Architecture

The DataPelago Accelerator for Spark (DPA-S) is a high-performance plug-in designed to optimize Apache Spark workloads by transparently leveraging heterogeneous compute resources such as CPUs and GPUs.

Built on open standards like Substrait and deeply integrated with Spark, it intercepts query execution plans and offloads eligible operators—including filters, projections, joins, aggregations, and sorts—to accelerated backends without requiring code rewrites, data migration, or changes to security policies.

Its design preserves Spark’s semantics and APIs, ensuring compatibility with existing data formats, catalogs, and connectors, while also extending acceleration to key storage and data source integrations. This seamless, transparent architecture makes the DataPelago Accelerator an enterprise-ready solution for organizations scaling data-intensive workloads.

The Accelerator seamlessly integrates with Spark as a plug-in jar, making it fully plug-and-play across Spark environments in hyperscalers, neoclouds, and on-prem deployments.

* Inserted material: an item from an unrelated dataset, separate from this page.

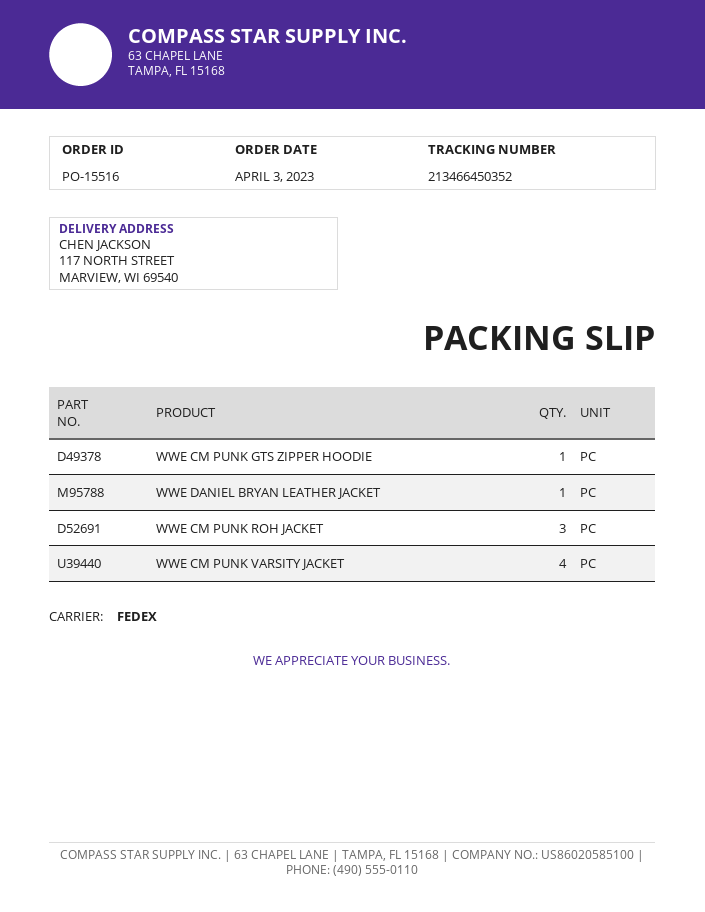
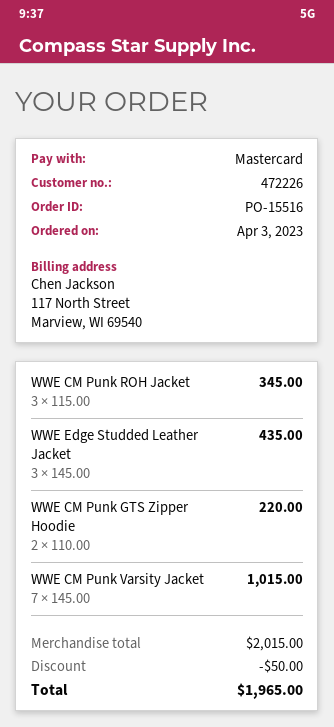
WWE CM PUNK GTS ZIPPER HOODIE: 1 -> 2
WWE DANIEL BRYAN LEATHER JACKET: 1 -> none
WWE CM PUNK VARSITY JACKET: 4 -> 7
WWE Edge Studded Leather Jacket: none -> 3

DPA-S is powered by DataPelago’s Nucleus architecture. Nucleus is designed as a Universal Data Processing Engine and the easiest pluggable technology for your lakehouse deployments running any data processing engine (such as Spark, Trino) on any hardware.

Datapelago Accelerator for Spark architecture

The Nucleus engine itself has three architectural components, as described below. This composable and modular architecture delivers acceleration for GenAI/LLM and Lakehouse analytics workloads developed in SQL, Python, and other widely used programming languages, permitting friction-free adoption.

Unified Query Engine with DataApp™: Seamlessly converts any query or execution plan into standards-based formats like Substrait using mechanisms like Apache Gluten. This is purpose-built for GenAI, LLMs, Lakehouse analytics. Supports native SQL, Python, and more for lightning-fast integration.
Intelligent Execution Optimizer: Dynamically orchestrates GenAI and analytics transformations by automatically building optimal execution pipelines and selecting the best-performing hardware based on real-time cost-performance analysis.
Revolutionary DataVM™: The industry’s first VM with domain-specific instruction set architecture that unleashes multi-modal data processing across any hardware—CPUs, GPUs, and beyond—leveraging proven frameworks like LLVM, CUDA, and ROCm for maximum compatibility.

Nucleus transforms the physical plan from the data processing engine’s query optimizer to use accelerated implementations of various data processing operators such as Filter, Join, Sort, etc. Then, it transparently executes these operators optimally using a combination of advanced CPU and GPU primitives depending on the available hardware. Nucleus manages the concurrent execution of these operators and maximizes efficient resource usage to dramatically reduce processing time and increase processing throughput.

DPA-S is packaged as plug-in software that can be seamlessly integrated with the Apache Spark engine, in all Spark deployment environments including physical servers, cloud servers, virtual machines, and containers. DPA-S integrates Nucleus capabilities into the Spark driver and Spark worker nodes and does not require any changes to your infrastructure. Spark applications can continue to run on the same cluster and nodes that they originally ran on, and transparently achieve the performance and cost savings.